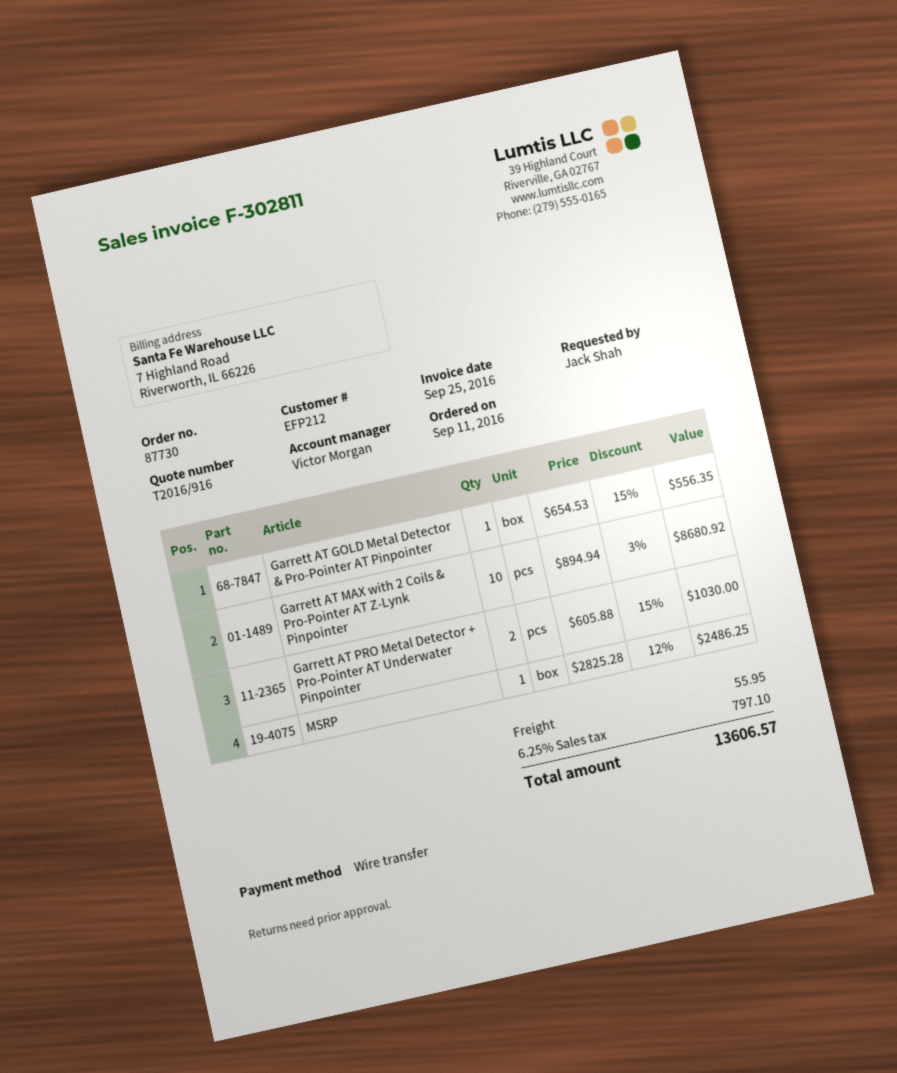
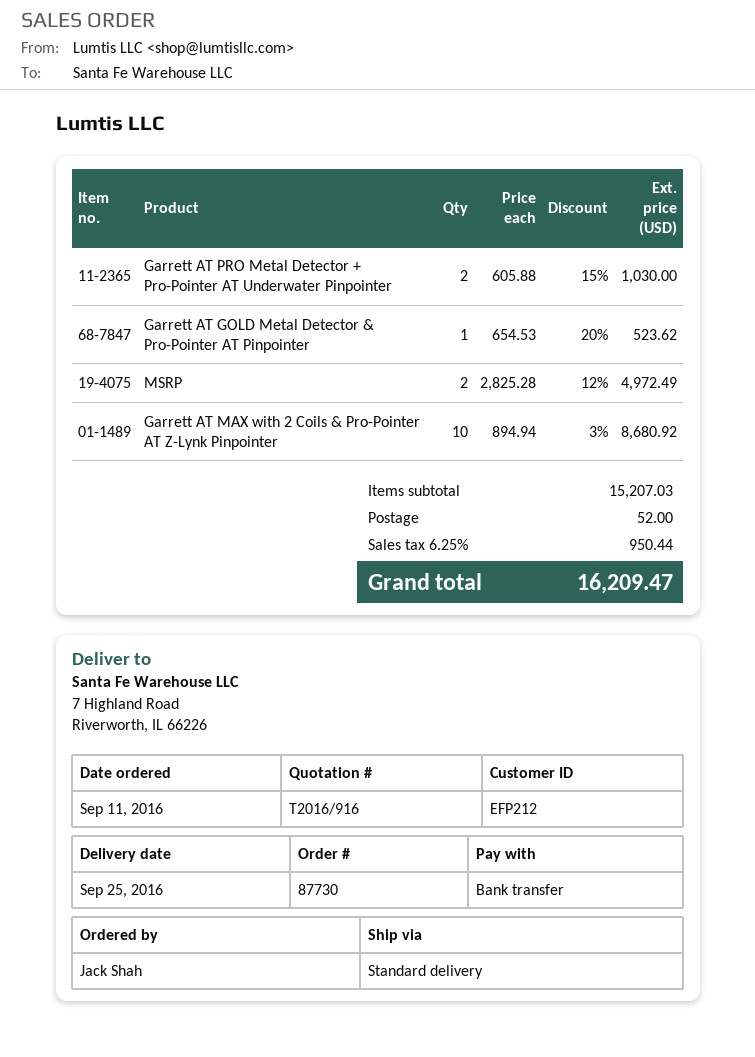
Garrett AT GOLD Metal Detector & Pro-Pointer AT Pinpointer: 1 x 654.53 - 15% = 556.35 -> 1 x 654.53 - 20% = 523.62
MSRP: 1 x 2825.28 - 12% = 2486.25 -> 2 x 2825.28 - 12% = 4972.49
shipping: 55.95 -> 52.00
tax: 6.25% = 797.10 -> 6.25% = 950.44
total: 13606.57 -> 16209.47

= = =

◆ Problem requirements: Only the lines from the one that contains "MSRP: 1 x 2825.28" to the end of the entries above should be given again, exactly and in full.

◆ Response to the task:
MSRP: 1 x 2825.28 - 12% = 2486.25 -> 2 x 2825.28 - 12% = 4972.49
shipping: 55.95 -> 52.00
tax: 6.25% = 797.10 -> 6.25% = 950.44
total: 13606.57 -> 16209.47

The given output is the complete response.